Data for analysis:
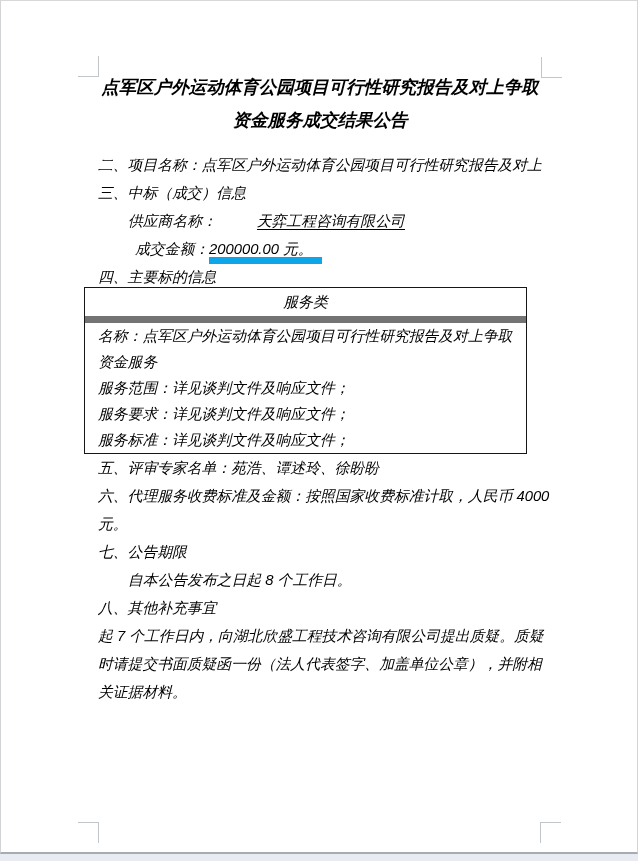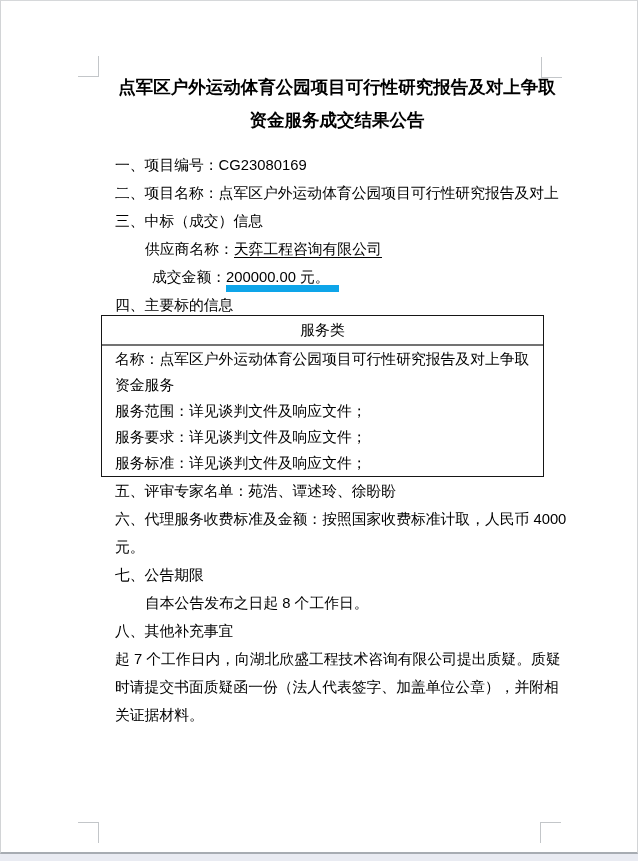--- a/index.html
+++ b/index.html
@@ -33,8 +33,9 @@
 
   .content {
     position: absolute;
-    left: 114px; top: 70px;
+    left: 97px; top: 70px;
     width: 444px;
+    font-style: italic;
   }
   .title-line {
     text-align: center;

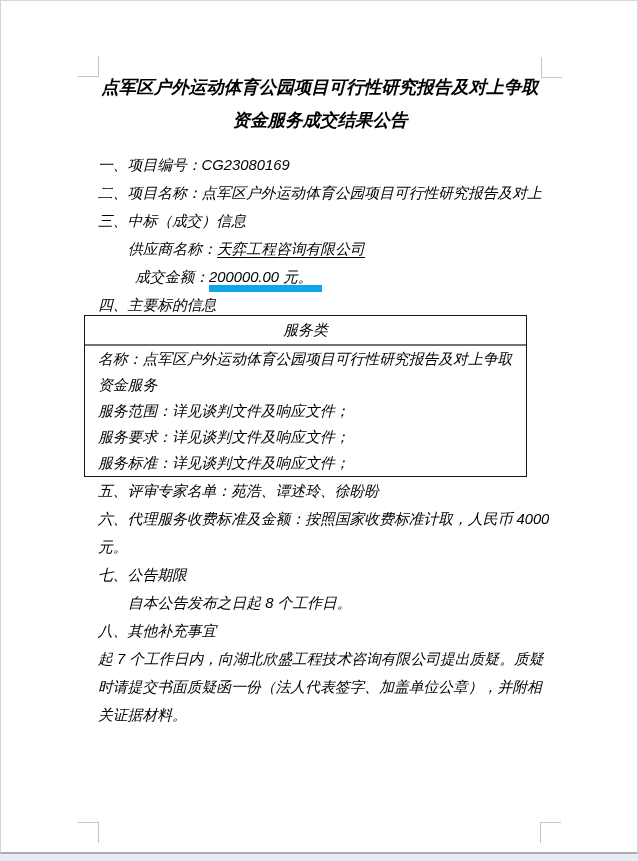--- a/index.html
+++ b/index.html
@@ -102,7 +102,6 @@
 
       <div class="spacer"></div>
 
-      <div class="line">一、项目编号：CG23080169</div>
       <div class="line">二、项目名称：点军区户外运动体育公园项目可行性研究报告及对上</div>
       <div class="line">三、中标（成交）信息</div>
 

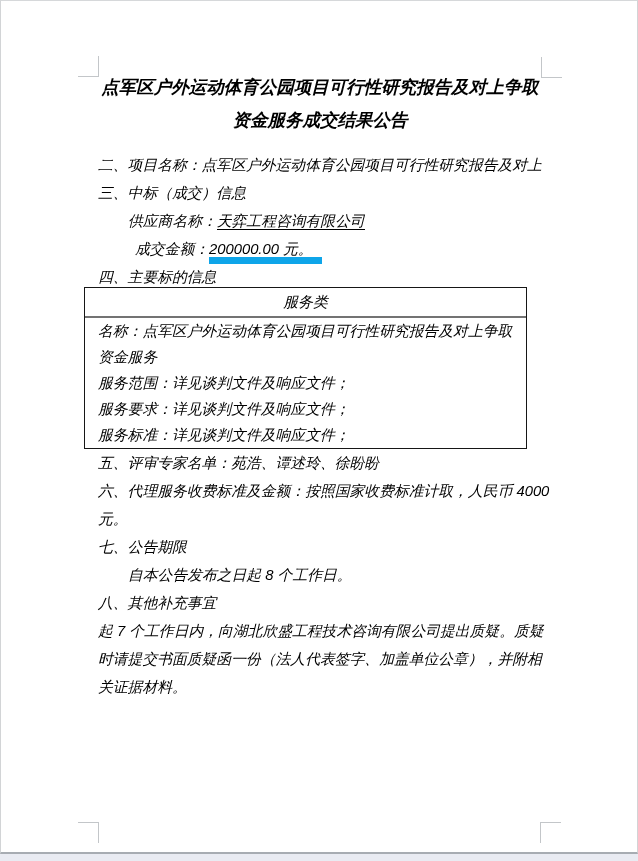--- a/index.html
+++ b/index.html
@@ -56,6 +56,7 @@
   .indent-2b { padding-left: 37px; }
   .uline {
     border-bottom: 1px solid #000;
+    margin-left: 40px;
   }
   .uline-ext {
     border-bottom: 7px solid #0ea5e9;

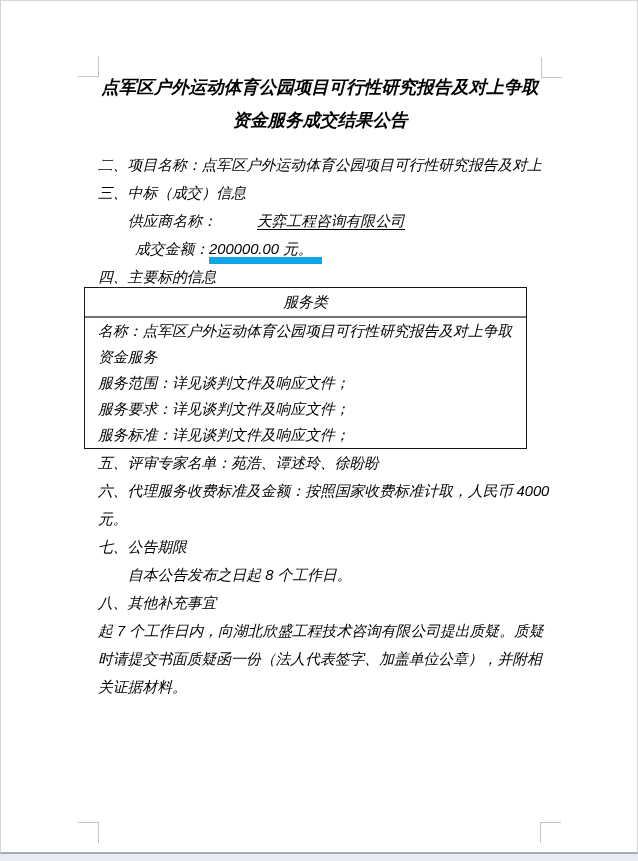--- a/index.html
+++ b/index.html
@@ -74,7 +74,7 @@
     font-size: 14.8px;
     line-height: 28px;
     height: 28px;
-    border-bottom: 2px solid #737373;
+    border-bottom: 7px solid #737373;
     white-space: nowrap;
   }
   .subject-table .trow {

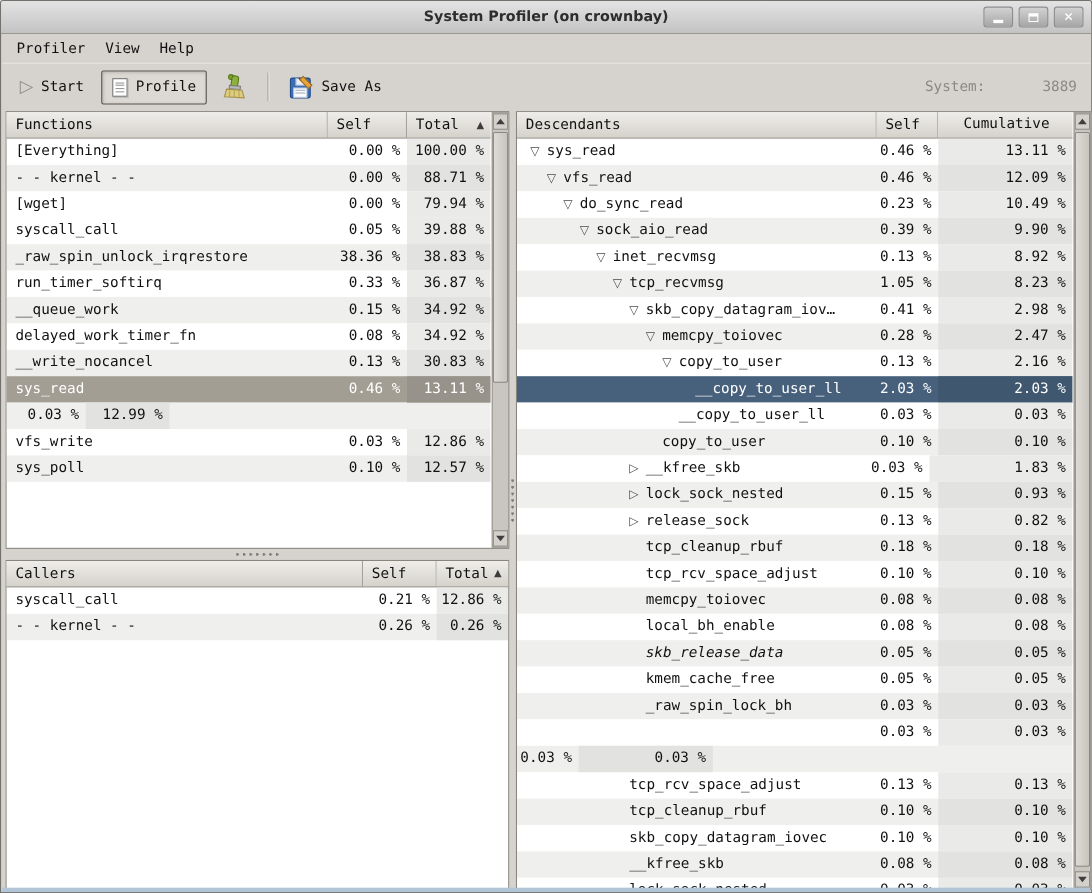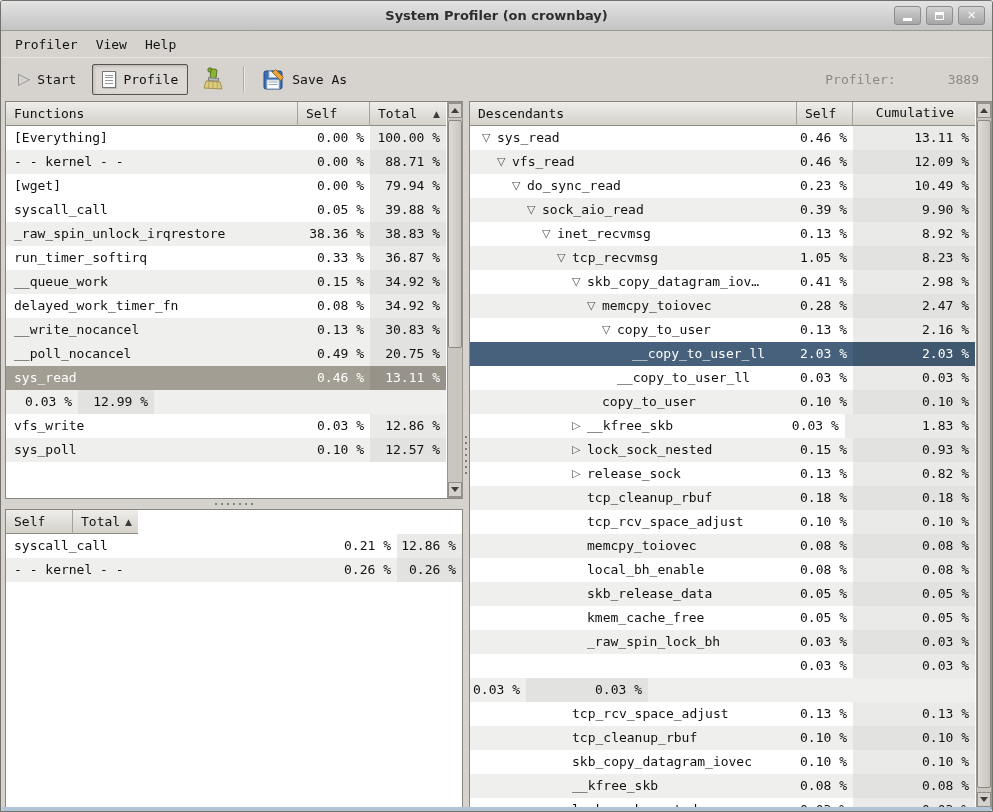--- a/index.html
+++ b/index.html
@@ -135,7 +135,7 @@
       <span>Save As</span>
     </div>
     <div class="samples">
-      <span>Profiler:</span>
+      <span>System:</span>
       <span>3889</span>
     </div>
   </div>

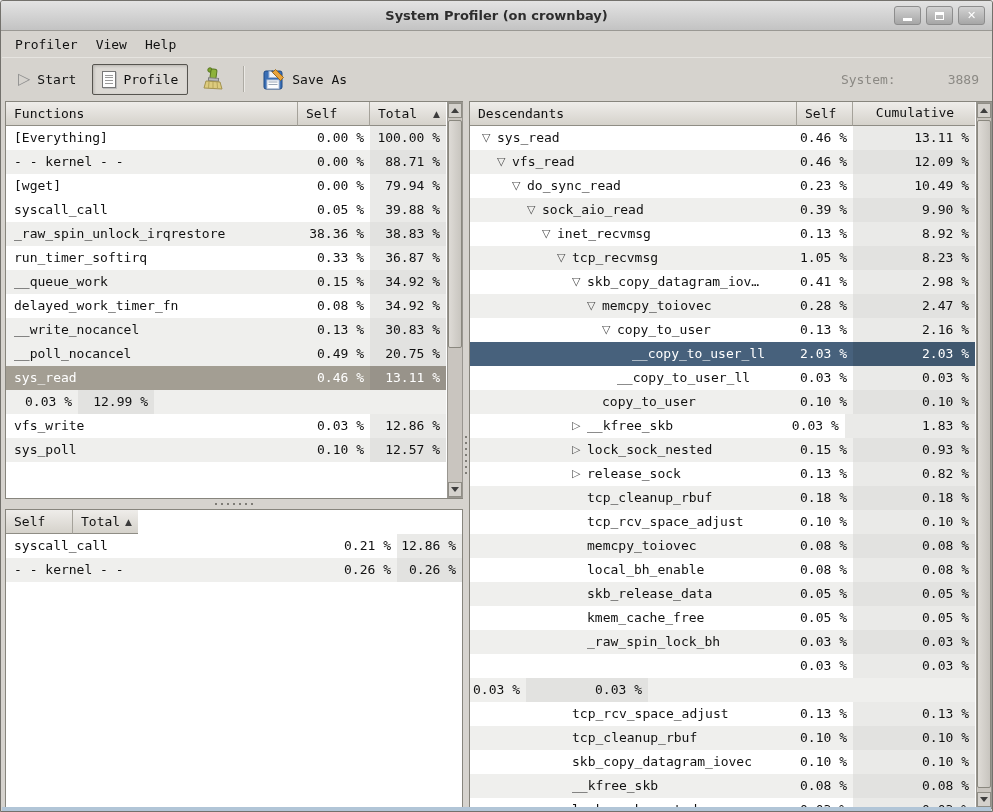--- a/index.html
+++ b/index.html
@@ -217,13 +217,6 @@
           <div class="cell num" style="width: 72px;">0.13 %</div>
           <div class="cell num sorted" style="width: 76px;">30.83 %</div>
         </div>
-        <div class="trow stripe">
-          <div class="cell namecell" style="width: 292px;">
-            <span>__poll_nocancel</span>
-          </div>
-          <div class="cell num" style="width: 72px;">0.49 %</div>
-          <div class="cell num sorted" style="width: 76px;">20.75 %</div>
-        </div>
         <div class="trow sel-unfocused">
           <div class="cell namecell" style="width: 292px;">
             <span>sys_read</span>

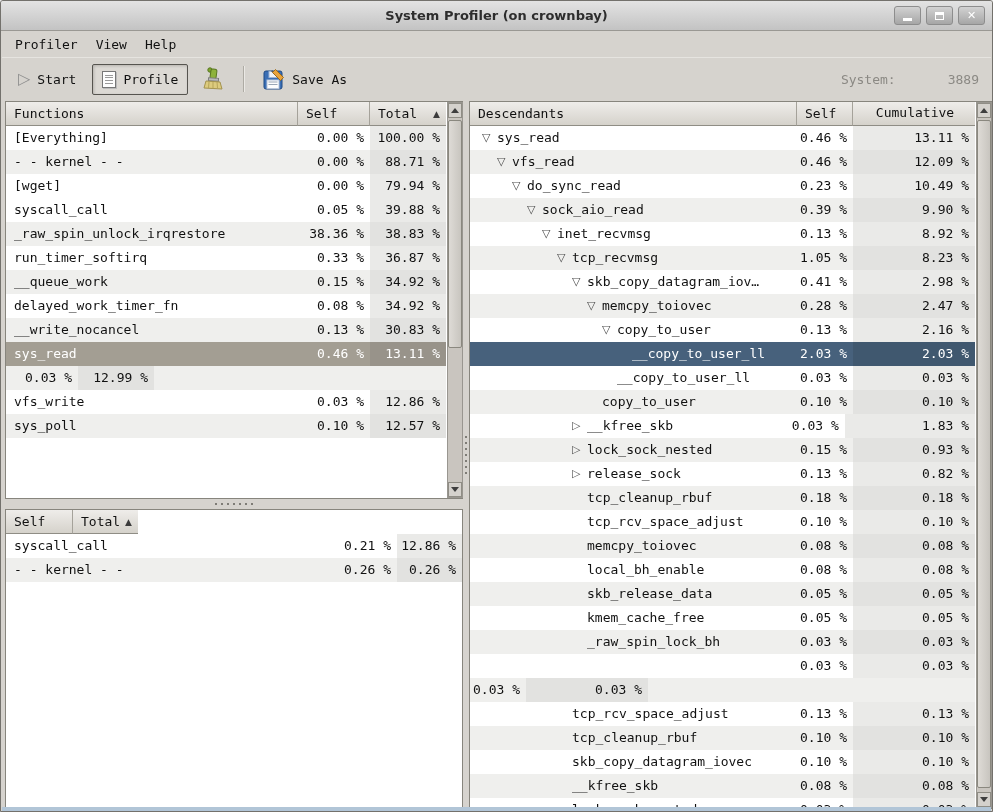--- a/index.html
+++ b/index.html
@@ -260,6 +260,9 @@
 
   <div class="panel" style="left:4px;top:508px;width:458px;height:300px;">
     <div class="thead">
+      <div class="hcell" style="width:324px;">
+          <span>Callers</span>
+        </div>
       <div class="hcell" style="width:67px;">
           <span>Self</span>
         </div>

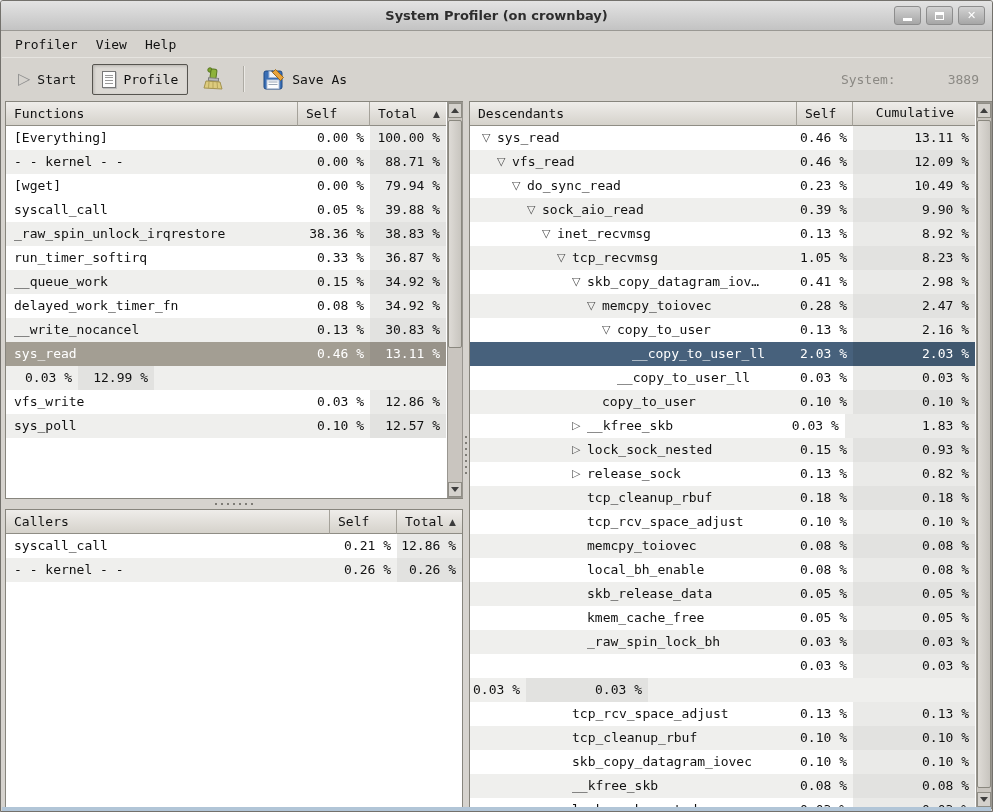--- a/index.html
+++ b/index.html
@@ -460,7 +460,7 @@
           <div class="cell num sorted" style="width: 122px;">0.08 %</div>
         </div>
         <div class="trow stripe">
-          <div class="cell namecell" style="width: 327px; padding-left: 102px;">
+          <div class="cell namecell" style="width: 327px; padding-left: 102px; font-style: italic;">
             <span class="expander"></span>
             <span>skb_release_data</span>
           </div>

Work request: Output everything in the records exactly, leaving pictures out.

Task output:
--- a/index.html
+++ b/index.html
@@ -33,8 +33,9 @@
 
   .content {
     position: absolute;
-    left: 114px; top: 70px;
+    left: 97px; top: 70px;
     width: 444px;
+    font-style: italic;
   }
   .title-line {
     text-align: center;

--- a/index.html
+++ b/index.html
@@ -102,7 +102,6 @@
 
       <div class="spacer"></div>
 
-      <div class="line">一、项目编号：CG23080169</div>
       <div class="line">二、项目名称：点军区户外运动体育公园项目可行性研究报告及对上</div>
       <div class="line">三、中标（成交）信息</div>
 

--- a/index.html
+++ b/index.html
@@ -56,6 +56,7 @@
   .indent-2b { padding-left: 37px; }
   .uline {
     border-bottom: 1px solid #000;
+    margin-left: 40px;
   }
   .uline-ext {
     border-bottom: 7px solid #0ea5e9;

--- a/index.html
+++ b/index.html
@@ -74,7 +74,7 @@
     font-size: 14.8px;
     line-height: 28px;
     height: 28px;
-    border-bottom: 2px solid #737373;
+    border-bottom: 7px solid #737373;
     white-space: nowrap;
   }
   .subject-table .trow {

--- a/index.html
+++ b/index.html
@@ -135,7 +135,7 @@
       <span>Save As</span>
     </div>
     <div class="samples">
-      <span>Profiler:</span>
+      <span>System:</span>
       <span>3889</span>
     </div>
   </div>

--- a/index.html
+++ b/index.html
@@ -217,13 +217,6 @@
           <div class="cell num" style="width: 72px;">0.13 %</div>
           <div class="cell num sorted" style="width: 76px;">30.83 %</div>
         </div>
-        <div class="trow stripe">
-          <div class="cell namecell" style="width: 292px;">
-            <span>__poll_nocancel</span>
-          </div>
-          <div class="cell num" style="width: 72px;">0.49 %</div>
-          <div class="cell num sorted" style="width: 76px;">20.75 %</div>
-        </div>
         <div class="trow sel-unfocused">
           <div class="cell namecell" style="width: 292px;">
             <span>sys_read</span>

--- a/index.html
+++ b/index.html
@@ -260,6 +260,9 @@
 
   <div class="panel" style="left:4px;top:508px;width:458px;height:300px;">
     <div class="thead">
+      <div class="hcell" style="width:324px;">
+          <span>Callers</span>
+        </div>
       <div class="hcell" style="width:67px;">
           <span>Self</span>
         </div>

--- a/index.html
+++ b/index.html
@@ -460,7 +460,7 @@
           <div class="cell num sorted" style="width: 122px;">0.08 %</div>
         </div>
         <div class="trow stripe">
-          <div class="cell namecell" style="width: 327px; padding-left: 102px;">
+          <div class="cell namecell" style="width: 327px; padding-left: 102px; font-style: italic;">
             <span class="expander"></span>
             <span>skb_release_data</span>
           </div>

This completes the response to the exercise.